The introduction of a FinTech license seems, to me personally, one of the most efficient instruments to help FinTech firms to grow and flourish. This is because a license still creates trust in the licensee and his business. Trust is particularly needed when a new form of business is launched or old established players on the market are challenged by start-ups. The security regime is based on a fixed amount (CHF 300’000) and on a 5% rule (5% of the held deposits). Since the suggested amount of acceptable deposits ranges from CHF 1 Mio to CHF 100 Mio, the minimum security is CHF 300’000, the maximum, however, CHF 5 Mio. If we applied the 5% rule also to the minimum amount of deposits, the minimum security would be CHF 50’000. This means that FinTech firms who accept deposits up to CHF 6 Mio have a higher security burden than those accepting more, at least in terms of percentage. Since the general amount of securities from CHF 6 Mio to CHF 100 Mio deposits would be 5% I think it would be appropriate to reduce at least the minimum security from CHF 300’000 to CHF 150’000. Otherwise, those surpassing CHF 1 Mio securities have a security burden of 33% whereas those with more than CHF 6 Mio have only 5%.

7.

Conclusion ^

[42]

In all three countries, efforts are being made to facilitate the current situation of FinTech firms with regards to market access, costs, and regulatory requirements. So, there is mainly a FinTech-friendly atmosphere to be found that seeks to attract FinTech firms. I think this is due to the importance of financial services in all three countries. The regulator does not want to frighten FinTech firms away by strict regulatory regimes but seeks to attract firms by facilitating the regulatory framework. Interestingly, all three regulators have taken similar steps to ensure a FinTech-friendly atmosphere in their country. The main instruments are the creation of a regulatory sandbox, an incubator, which allows FinTech firms to develop their business without regulation as long as a limited amount of money is involved. We have seen that hubs have evolved, assisting FinTech firms in complying with the regulatory rules. Switzerland is currently also establishing a FinTech licence which shall help to overcome the problems caused by the traditional banking licence. Since Swiss banking law is still focusing on the number of deposits received and not on the actual amount of money taken as deposits FinTech firms fall too easily under banking regulation and have to comply with strict regulation standards.
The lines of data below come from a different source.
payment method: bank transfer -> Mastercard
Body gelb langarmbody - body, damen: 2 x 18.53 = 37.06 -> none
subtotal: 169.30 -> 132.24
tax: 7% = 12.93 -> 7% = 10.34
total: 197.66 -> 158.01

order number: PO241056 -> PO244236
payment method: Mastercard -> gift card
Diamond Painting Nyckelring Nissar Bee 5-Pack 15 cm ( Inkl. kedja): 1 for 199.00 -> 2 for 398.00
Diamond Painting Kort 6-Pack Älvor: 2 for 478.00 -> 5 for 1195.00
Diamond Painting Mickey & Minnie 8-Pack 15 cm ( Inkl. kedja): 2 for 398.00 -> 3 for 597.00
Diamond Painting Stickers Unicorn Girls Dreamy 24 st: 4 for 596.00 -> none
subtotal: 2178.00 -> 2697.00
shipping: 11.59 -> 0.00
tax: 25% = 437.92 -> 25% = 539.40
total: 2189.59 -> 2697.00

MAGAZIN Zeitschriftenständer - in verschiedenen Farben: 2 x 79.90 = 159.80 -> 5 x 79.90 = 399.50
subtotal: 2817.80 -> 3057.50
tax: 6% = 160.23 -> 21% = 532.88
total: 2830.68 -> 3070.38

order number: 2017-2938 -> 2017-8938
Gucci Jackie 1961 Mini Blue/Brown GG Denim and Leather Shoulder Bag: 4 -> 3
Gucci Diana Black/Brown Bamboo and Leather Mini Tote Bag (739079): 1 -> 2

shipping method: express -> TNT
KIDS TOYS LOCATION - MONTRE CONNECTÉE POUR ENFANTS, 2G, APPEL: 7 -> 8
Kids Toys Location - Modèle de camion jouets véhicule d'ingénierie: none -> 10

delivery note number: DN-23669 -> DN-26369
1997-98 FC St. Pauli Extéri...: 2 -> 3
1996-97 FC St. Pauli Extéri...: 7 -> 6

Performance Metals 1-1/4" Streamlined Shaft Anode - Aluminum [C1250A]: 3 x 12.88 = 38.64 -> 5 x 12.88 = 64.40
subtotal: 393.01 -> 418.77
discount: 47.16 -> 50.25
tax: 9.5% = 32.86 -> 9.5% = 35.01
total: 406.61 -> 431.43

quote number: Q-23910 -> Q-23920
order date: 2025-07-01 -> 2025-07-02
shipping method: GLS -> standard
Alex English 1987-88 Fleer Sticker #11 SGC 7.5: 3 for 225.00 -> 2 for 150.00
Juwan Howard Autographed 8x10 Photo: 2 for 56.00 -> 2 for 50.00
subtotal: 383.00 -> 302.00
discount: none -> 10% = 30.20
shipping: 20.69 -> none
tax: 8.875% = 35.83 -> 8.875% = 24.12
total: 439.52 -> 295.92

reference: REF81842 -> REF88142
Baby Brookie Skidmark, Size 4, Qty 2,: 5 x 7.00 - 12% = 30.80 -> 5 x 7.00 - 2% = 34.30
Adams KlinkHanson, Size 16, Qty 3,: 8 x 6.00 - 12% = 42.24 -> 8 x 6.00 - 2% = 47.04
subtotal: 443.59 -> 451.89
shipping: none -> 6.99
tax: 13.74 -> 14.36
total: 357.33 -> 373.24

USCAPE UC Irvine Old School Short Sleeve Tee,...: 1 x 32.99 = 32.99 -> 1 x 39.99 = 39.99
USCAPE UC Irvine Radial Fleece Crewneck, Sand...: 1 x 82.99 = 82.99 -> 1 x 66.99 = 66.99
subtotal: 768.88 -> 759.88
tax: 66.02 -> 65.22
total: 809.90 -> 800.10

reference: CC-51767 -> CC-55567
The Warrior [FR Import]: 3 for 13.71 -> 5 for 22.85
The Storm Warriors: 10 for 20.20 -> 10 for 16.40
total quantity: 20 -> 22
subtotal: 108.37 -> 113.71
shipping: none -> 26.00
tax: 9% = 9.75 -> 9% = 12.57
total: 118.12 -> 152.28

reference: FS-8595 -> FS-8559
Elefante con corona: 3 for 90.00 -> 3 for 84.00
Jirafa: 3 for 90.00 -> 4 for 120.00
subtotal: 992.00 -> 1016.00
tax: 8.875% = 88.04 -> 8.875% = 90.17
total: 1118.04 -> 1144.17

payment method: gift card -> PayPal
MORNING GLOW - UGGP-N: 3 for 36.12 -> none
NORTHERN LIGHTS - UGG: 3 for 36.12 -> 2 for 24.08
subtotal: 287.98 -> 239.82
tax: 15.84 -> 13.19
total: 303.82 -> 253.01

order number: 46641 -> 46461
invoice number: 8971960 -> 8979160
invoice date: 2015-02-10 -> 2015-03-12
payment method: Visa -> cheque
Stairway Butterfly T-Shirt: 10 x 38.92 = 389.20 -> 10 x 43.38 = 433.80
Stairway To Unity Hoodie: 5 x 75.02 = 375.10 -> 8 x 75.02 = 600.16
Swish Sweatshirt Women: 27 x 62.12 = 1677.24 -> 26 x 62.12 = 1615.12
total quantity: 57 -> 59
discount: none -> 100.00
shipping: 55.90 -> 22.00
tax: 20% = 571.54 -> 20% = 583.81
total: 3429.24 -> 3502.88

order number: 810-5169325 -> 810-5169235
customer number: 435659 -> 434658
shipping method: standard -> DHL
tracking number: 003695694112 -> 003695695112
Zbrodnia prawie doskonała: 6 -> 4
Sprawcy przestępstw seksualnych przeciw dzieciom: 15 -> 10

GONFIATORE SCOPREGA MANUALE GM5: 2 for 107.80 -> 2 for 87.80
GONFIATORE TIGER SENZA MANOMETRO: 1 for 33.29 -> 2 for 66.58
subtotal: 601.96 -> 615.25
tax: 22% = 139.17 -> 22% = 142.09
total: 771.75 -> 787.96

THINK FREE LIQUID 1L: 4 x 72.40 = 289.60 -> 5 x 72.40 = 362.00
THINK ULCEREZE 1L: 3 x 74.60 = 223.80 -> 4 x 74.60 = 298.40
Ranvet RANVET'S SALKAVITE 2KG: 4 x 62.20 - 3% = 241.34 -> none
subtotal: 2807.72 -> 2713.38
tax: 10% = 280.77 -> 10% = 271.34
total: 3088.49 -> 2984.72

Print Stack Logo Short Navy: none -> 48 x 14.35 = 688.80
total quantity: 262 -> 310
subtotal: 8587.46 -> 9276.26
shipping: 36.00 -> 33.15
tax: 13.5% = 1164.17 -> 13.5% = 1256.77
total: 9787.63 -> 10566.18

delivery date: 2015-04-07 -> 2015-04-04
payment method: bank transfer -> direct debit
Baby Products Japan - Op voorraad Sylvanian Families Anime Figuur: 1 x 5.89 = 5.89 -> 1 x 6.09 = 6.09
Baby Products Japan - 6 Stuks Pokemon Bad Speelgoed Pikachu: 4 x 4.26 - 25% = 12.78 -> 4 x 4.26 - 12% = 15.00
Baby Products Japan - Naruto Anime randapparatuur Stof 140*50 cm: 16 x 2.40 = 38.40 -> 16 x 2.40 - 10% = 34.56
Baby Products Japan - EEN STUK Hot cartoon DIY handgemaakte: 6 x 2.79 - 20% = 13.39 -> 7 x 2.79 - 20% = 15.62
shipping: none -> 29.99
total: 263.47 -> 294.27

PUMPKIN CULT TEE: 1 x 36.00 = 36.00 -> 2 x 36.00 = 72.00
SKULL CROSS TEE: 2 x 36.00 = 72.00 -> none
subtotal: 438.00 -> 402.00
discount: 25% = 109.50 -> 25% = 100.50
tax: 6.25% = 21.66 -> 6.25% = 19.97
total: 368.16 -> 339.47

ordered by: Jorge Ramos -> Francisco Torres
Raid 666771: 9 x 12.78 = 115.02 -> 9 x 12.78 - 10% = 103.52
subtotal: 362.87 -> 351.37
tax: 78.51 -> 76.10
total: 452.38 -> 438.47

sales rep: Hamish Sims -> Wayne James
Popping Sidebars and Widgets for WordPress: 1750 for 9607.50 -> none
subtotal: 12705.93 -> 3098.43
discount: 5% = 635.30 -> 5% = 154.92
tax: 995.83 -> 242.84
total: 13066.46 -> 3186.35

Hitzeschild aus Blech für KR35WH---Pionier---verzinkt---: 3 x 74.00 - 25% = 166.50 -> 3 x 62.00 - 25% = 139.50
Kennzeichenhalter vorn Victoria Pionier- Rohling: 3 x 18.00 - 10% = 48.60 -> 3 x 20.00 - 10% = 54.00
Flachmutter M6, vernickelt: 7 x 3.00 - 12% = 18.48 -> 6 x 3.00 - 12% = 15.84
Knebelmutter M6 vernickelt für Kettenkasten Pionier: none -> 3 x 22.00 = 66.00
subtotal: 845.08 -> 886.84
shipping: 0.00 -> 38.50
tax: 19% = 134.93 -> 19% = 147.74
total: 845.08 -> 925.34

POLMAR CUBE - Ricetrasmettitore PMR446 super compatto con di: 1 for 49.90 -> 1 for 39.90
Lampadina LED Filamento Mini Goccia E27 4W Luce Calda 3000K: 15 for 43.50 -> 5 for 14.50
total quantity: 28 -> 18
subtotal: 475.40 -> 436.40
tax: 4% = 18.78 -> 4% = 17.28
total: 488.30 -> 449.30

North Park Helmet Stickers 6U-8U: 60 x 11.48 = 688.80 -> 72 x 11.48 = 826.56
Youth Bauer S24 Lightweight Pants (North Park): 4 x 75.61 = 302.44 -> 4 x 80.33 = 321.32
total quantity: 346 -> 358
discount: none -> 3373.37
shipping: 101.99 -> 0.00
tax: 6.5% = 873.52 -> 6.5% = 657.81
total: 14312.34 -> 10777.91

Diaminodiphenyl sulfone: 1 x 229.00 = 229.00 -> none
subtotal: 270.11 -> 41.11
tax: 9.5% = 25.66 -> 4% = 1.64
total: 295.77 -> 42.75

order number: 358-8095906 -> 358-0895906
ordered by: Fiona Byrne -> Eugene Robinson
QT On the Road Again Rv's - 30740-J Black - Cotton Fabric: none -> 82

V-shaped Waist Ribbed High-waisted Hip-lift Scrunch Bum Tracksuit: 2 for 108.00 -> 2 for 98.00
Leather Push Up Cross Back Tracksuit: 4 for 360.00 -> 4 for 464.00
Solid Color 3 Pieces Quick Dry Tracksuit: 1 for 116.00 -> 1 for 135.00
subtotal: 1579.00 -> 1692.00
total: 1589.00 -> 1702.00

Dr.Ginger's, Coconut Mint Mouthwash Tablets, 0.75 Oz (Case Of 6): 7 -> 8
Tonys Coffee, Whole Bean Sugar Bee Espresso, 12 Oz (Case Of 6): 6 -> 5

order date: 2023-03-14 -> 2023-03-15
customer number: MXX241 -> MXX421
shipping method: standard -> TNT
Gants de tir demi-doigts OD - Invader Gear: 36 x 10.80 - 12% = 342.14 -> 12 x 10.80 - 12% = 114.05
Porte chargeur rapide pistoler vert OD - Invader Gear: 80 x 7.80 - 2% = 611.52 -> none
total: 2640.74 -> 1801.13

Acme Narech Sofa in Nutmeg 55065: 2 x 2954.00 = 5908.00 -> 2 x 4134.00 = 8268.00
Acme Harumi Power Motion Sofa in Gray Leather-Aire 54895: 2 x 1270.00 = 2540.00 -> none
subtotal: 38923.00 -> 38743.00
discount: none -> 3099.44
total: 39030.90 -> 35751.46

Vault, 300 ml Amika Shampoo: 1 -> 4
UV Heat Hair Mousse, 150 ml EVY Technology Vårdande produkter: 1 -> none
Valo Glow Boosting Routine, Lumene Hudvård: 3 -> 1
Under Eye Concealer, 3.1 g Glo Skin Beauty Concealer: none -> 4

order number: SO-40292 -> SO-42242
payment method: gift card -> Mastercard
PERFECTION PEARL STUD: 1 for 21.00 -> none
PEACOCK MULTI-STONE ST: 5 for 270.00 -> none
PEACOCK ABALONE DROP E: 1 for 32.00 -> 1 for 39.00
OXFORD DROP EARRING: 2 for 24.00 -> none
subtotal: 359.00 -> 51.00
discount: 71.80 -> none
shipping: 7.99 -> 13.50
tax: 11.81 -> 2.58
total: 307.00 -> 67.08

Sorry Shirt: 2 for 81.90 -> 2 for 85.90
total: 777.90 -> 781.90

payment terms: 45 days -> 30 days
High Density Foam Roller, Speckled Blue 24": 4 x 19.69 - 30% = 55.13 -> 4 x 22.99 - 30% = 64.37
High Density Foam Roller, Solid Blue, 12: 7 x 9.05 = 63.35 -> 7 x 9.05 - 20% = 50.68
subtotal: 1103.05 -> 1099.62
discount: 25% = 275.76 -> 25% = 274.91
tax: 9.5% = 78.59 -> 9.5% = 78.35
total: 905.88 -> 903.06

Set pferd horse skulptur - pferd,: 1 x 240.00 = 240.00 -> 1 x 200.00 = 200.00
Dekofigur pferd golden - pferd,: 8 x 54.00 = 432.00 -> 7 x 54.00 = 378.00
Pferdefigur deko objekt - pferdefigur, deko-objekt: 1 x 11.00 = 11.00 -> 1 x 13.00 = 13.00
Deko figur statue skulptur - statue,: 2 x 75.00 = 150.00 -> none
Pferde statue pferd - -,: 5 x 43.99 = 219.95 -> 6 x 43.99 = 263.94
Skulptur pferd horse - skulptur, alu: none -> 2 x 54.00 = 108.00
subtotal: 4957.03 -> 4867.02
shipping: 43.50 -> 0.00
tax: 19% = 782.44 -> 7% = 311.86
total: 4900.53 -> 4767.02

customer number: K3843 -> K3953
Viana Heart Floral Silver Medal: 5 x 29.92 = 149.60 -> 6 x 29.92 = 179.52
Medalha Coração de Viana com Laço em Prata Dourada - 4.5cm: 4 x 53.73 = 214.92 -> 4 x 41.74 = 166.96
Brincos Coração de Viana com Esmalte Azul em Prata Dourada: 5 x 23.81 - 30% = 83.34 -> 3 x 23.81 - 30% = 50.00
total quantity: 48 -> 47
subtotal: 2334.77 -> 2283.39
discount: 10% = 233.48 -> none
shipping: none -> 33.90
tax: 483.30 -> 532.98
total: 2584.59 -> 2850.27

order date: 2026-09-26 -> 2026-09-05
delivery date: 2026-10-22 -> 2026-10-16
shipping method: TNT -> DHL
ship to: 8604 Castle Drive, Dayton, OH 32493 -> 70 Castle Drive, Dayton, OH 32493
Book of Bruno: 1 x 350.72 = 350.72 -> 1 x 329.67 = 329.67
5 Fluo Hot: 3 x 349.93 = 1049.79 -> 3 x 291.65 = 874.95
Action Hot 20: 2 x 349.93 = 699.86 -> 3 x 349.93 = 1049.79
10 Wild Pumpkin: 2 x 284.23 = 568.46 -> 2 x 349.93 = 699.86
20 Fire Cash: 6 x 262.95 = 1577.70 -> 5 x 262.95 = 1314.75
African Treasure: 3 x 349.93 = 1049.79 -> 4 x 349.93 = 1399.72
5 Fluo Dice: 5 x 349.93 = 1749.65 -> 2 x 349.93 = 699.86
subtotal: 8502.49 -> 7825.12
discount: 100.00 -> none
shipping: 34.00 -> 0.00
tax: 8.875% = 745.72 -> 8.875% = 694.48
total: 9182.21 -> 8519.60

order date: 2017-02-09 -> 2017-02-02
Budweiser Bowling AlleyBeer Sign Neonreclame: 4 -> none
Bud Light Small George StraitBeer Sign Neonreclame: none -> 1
This shall be changed in 2017, so FinTech firms face a new category, a new licence, under Swiss banking law. Since the British regulator has been testing the sandbox already it could be helpful for the FINMA to communicate with their British equivalent so they can profit from the experiences that have been made so far. I would also like to suggest to also analyse the concept of deposits under the Swiss banking act. A novel approach could be the development of a positive definition of deposits instead of a negative definition.

[43]

Concerning cryptocurrency, although the changes might be as we have seen severe it is yet too early to take any legal steps to regulate it. As we have seen, opinions are very diverse in regards to the future development of such currencies and there are also inherent limitations to it, such as the process of mining that requires much electricity. One may also consider the hyping effect of the financial crisis in 2007/2008 that might have lead to a overoptimistic view on cryptocurrency. I think it is a pragmatic, and therefore also very Swiss, attitude to wait and observe the further development of cryptocurrencies. If there really should be need for action steps will certainly be undertaken. However, where we are in dire need of legal changes we must not dither for too long. So, I welcome the determination to create a FinTech licence and with it the enhanced possibility to crowdfund projects in Switzerland.

 

Lucas Ribisel, BLaw (UZH), studied law at the universities of Zurich and Geneva. His postgraduate studies focused on the legal influence of technology in the financial sector and in medicine, on pirivate and public business law as well as on the philosophy of law.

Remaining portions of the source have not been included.